Das Ergebnis wird mit folgenden Worten eingeführt: »Die vorgestellten Texte zeigen, dass Jahwe ursprünglich als Wettergott verehrt wurde: Sie preisen den althebräischen Gott als gewaltigen Krieger, der die Herrschaft über die Erde und den Kosmos beansprucht, der die Fluten zähmt und den Regen spendet, der König wird, von den Göttern Huldigungen empfängt und von seinem Palast aus die Ordnung der Welt errichtet und verteidigt.« (236) Zu den ältesten Strata gehören mythische Vorstellungen des Wettergottes (in großer Nähe zu religionsgeschichtlichen Entwicklungen in der ersten Hälfte des 1. Jt.s v. Chr. in Israels Umwelt), die in einer zweiten Phase mit dem Motivkomplex der Königsherrschaft Jhwhs (Tempeltheologie) erweitert wurden (heilsgeschichtliche Theologie ist dagegen spät). Ein Schlüsseltext für die Entwicklung vom Wetter- und Königsgott zum Weltengründer und -schöpfer stellt Ps 24 dar. Zugleich wird an diesem Psalm die liturgische Inszenierung greifbar. Der Vf. denkt – in den Bahnen des kultdramatischen Ansatzes von Mowinckel – an ein Ritual am Neujahrsfest, bei dem Jahwes Triumph über die Fluten und seine Thronbesteigung als ewiger König der Erde gefeiert wurde. Neben dem Literaturverzeichnis helfen ein Stellen- und Autorenregister zur Erschließung des Bandes.
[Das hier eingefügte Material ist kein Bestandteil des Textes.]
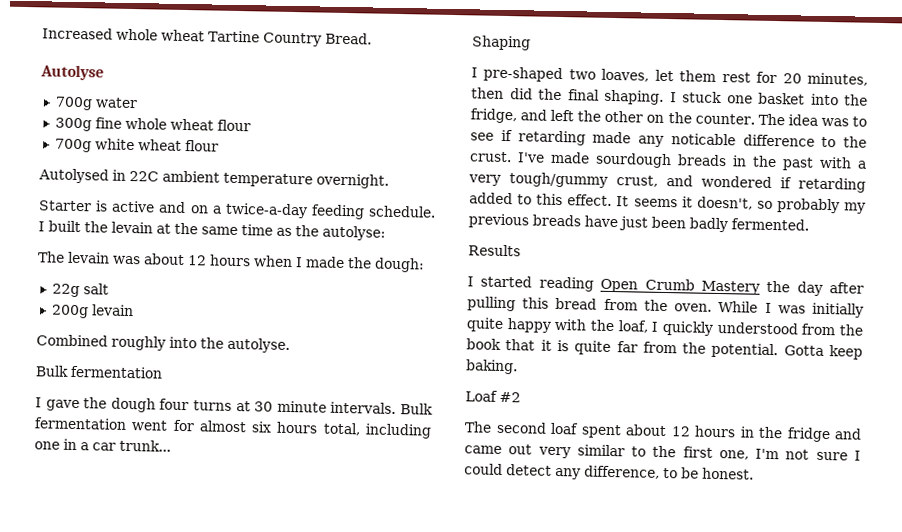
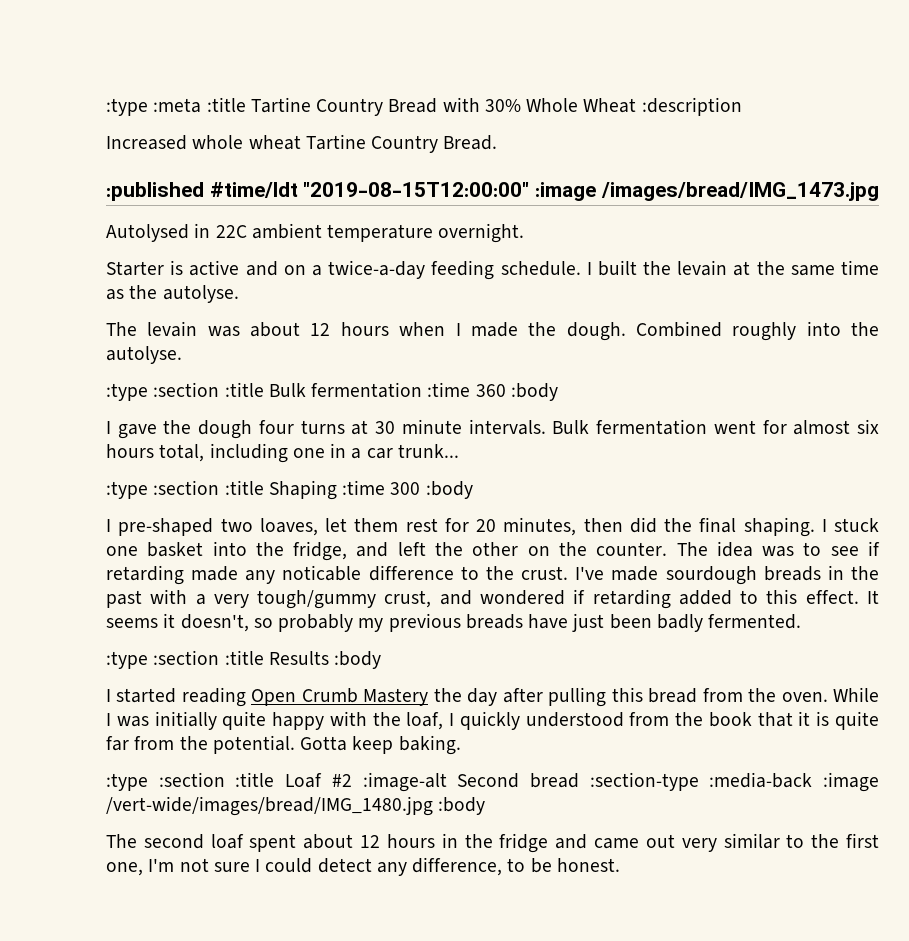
(42, 33) none -> [106,97,742,116] :type :meta :title Tartine Country Bread with 30% Whole Wheat :description //
[40,64,104,81] [54,96,138,111] [54,117,251,132] [54,138,219,153] Autolyse // 700g water // 300g fine whole wheat flour // 700g white wheat flour -> [106,182,879,201] :published #time/ldt "2019-08-15T12:00:00" :image /images/bread/IMG_1473.jpg
[322,225,386,241] autolyse: -> [162,285,239,303] autolyse.
[374,257,425,273] [51,283,109,298] [50,304,134,319] dough: // 22g salt // 200g levain // -> [566,322,626,341] dough.
[35,365,163,379] Bulk fermentation -> [106,382,558,401] :type :section :title Bulk fermentation :time 360 :body
[472,35,531,51] Shaping -> [106,480,473,500] :type :section :title Shaping :time 300 :body
(809, 224) none -> [106,650,264,669] :type :section :title
(521, 250) none -> [334,651,382,669] :body
(518, 367) none -> [106,772,275,791] :type :section :title
(521, 397) none -> [362,772,879,792] [106,796,486,816] :image-alt Second bread :section-type :media-back :image /vert-wide/images/bread/IMG_1480.jpg :body

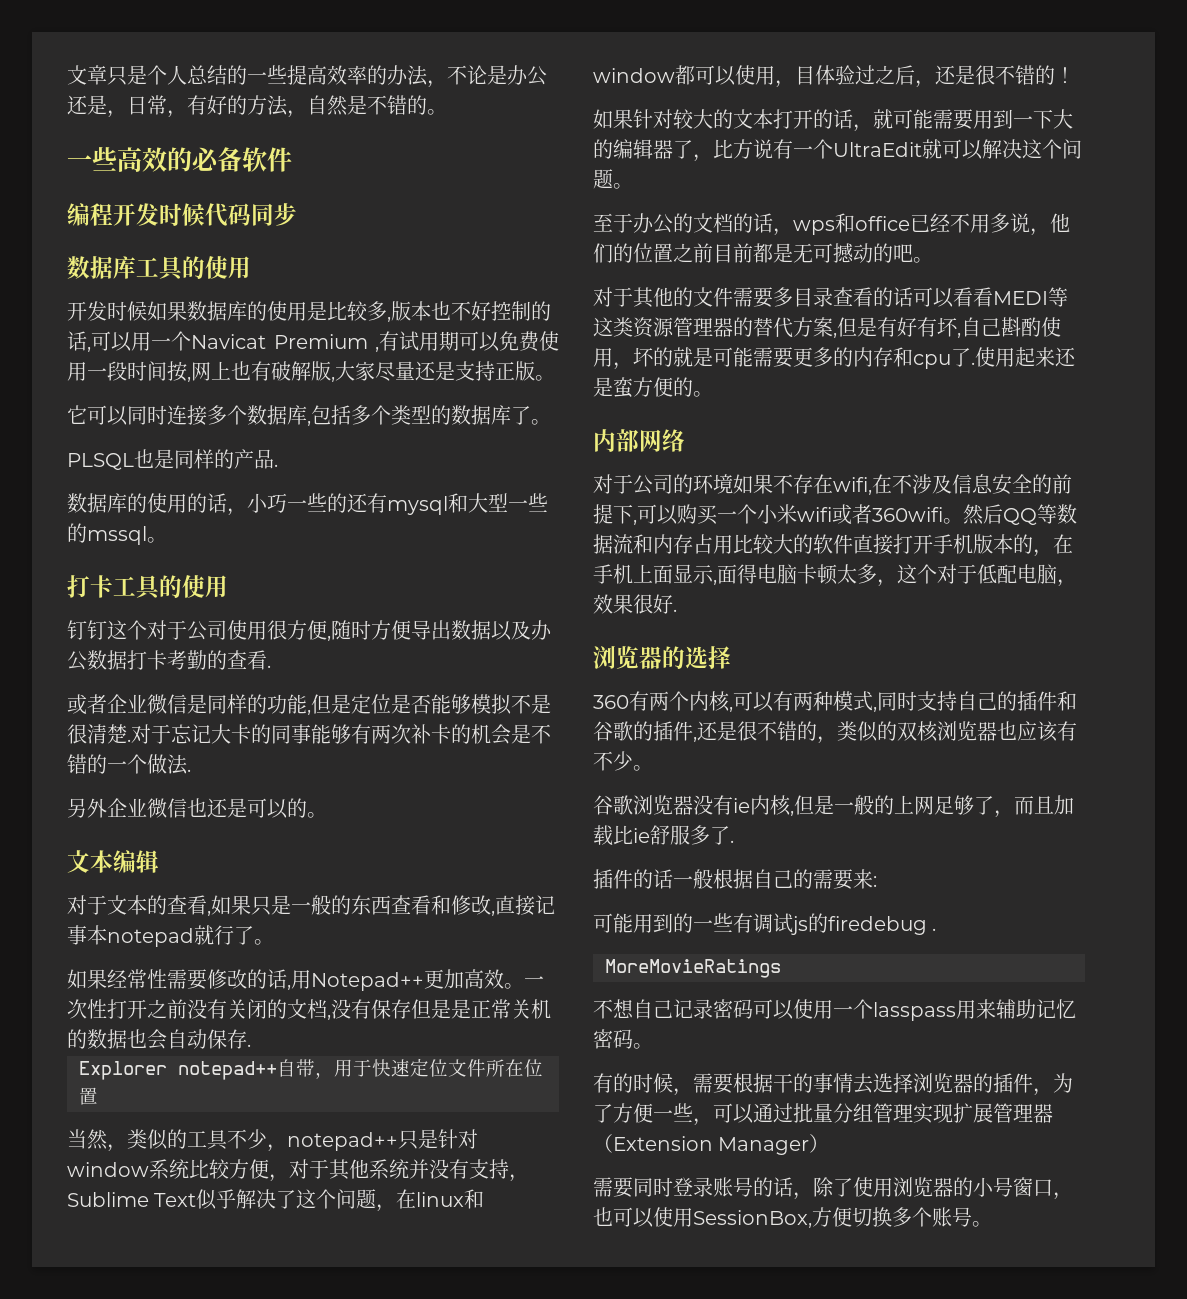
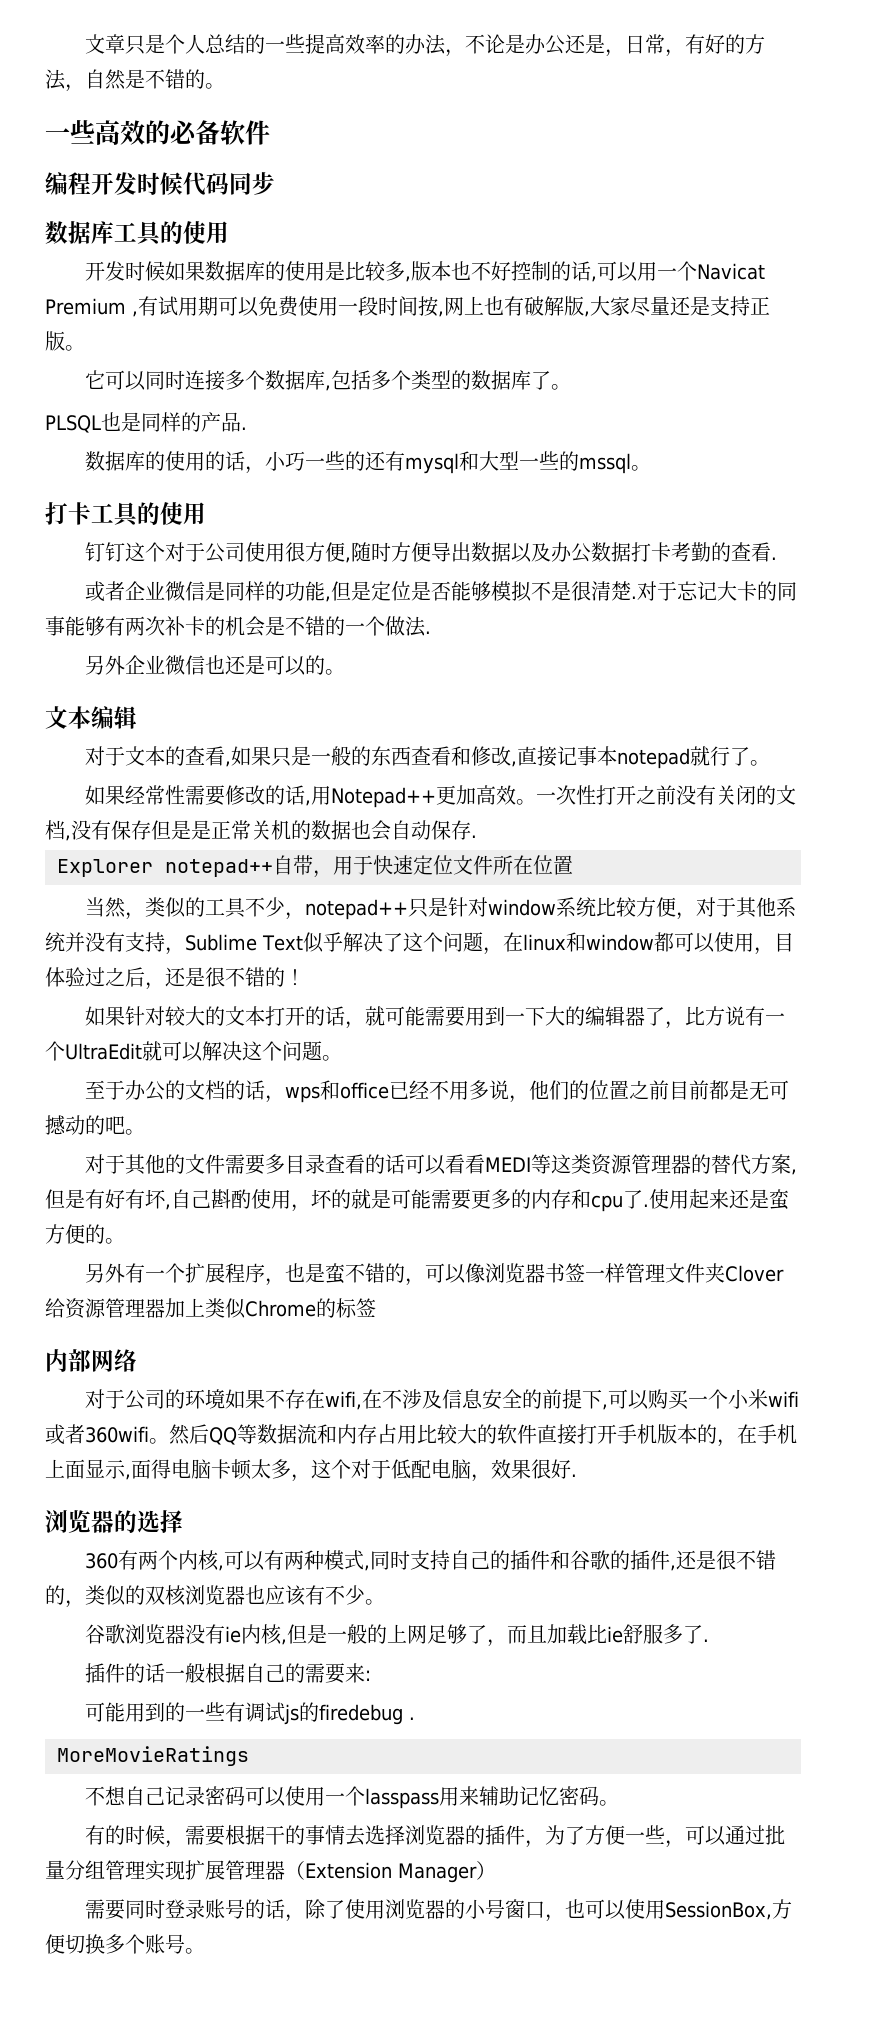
(713, 394) none -> [84,1263,784,1286] [45,1298,376,1319] // 另外有一个扩展程序，也是蛮不错的，可以像浏览器书签一样管理文件夹Clover给资源管理器加上类似Chrome的标签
Diese Studie liegt innerhalb der neusten (jedenfalls kontinentaleuropäischen) Psalmenforschung, die sich einerseits in den Bahnen Gunkels bewegt, andererseits die Kanonwerdung des Psalters zu erhellen trachtet, einigermaßen quer in der Landschaft. Damit ist allerdings noch nichts über Berechtigung und Qualität ausgesagt. Die Arbeit besticht durch profunde Kenntnis religionsgeschichtlicher Stoffe und deren luzide Anwendung auf die Psalmentexte. Dass die poetisch geformten Theophanieaussagen gemeinorientalisches und altes Kolorit aufweisen, hat vieles für sich. Inwieweit die vom Vf. gezeichnete evolutive wie adaptive Entwick­lung der Religionsgeschichte Israels überzeugen kann, hängt nicht zuletzt an der Einschätzung von Parametern ab, die der Studie zugrunde liegen bzw. in sie einfließen. Hier kann nur weniges an­getippt werden. Der Vf. argumentiert religionsgeschichtlich und literarhistorisch parallel, indem er mehrschichtige Prozesse an den Psalmen literarkritisch zu plausibilisieren sucht. Ob man an poetischen Kleintexten wie den Psalmen bis zu sechs Schichten mit hinreichender Deutlichkeit differenzieren kann, ist eine Frage, an der sich die Geister scheiden.
Die Theophanieschilderungen selbst sind zwar recht gut von ihrem Kontext abhebbar; allerdings stellt sich auch dann die Frage, ob deren Andersheit literarkritisch (Kernstücke, die erweitert wurden) oder nicht eher kompositionskritisch in dem Sinn auszuwerten ist, dass alte Überlieferungen aufgenommen und einkomponiert wurden. An­gesichts seiner Eingangsfrage nach der Herkunft Jhwhs erstaunt es, dass der Vf. sich im Blick auf die Debatte, ob Jhwh ursprünglich vom Süden (Seir) her gekommen oder autochthonen Ursprungs ([nördliches] Palästina oder vom Zion) sei (dazu zuletzt M. Leuenberger in ZAW 122 [2010], 1–19), weithin bedeckt hält. Die Redeweise von der »brüchigen alttestamentlichen Überlieferung« im Blick auf die für die Promulgierung der Herkunft aus dem Süden wichtigen Texte samt deren Spätansetzung (vgl. 243) lässt aber die Einschätzung des Vf.s ahnen. Insgesamt liegt eine Monographie vor, der hohe Kompetenz zu bescheinigen ist. Nicht erstaunen würde es den Rezensenten, wenn damit auch eine große Kontroverse entfacht würde. Das wäre beileibe nicht das Schlech­-teste, was einer Studie widerfahren kann.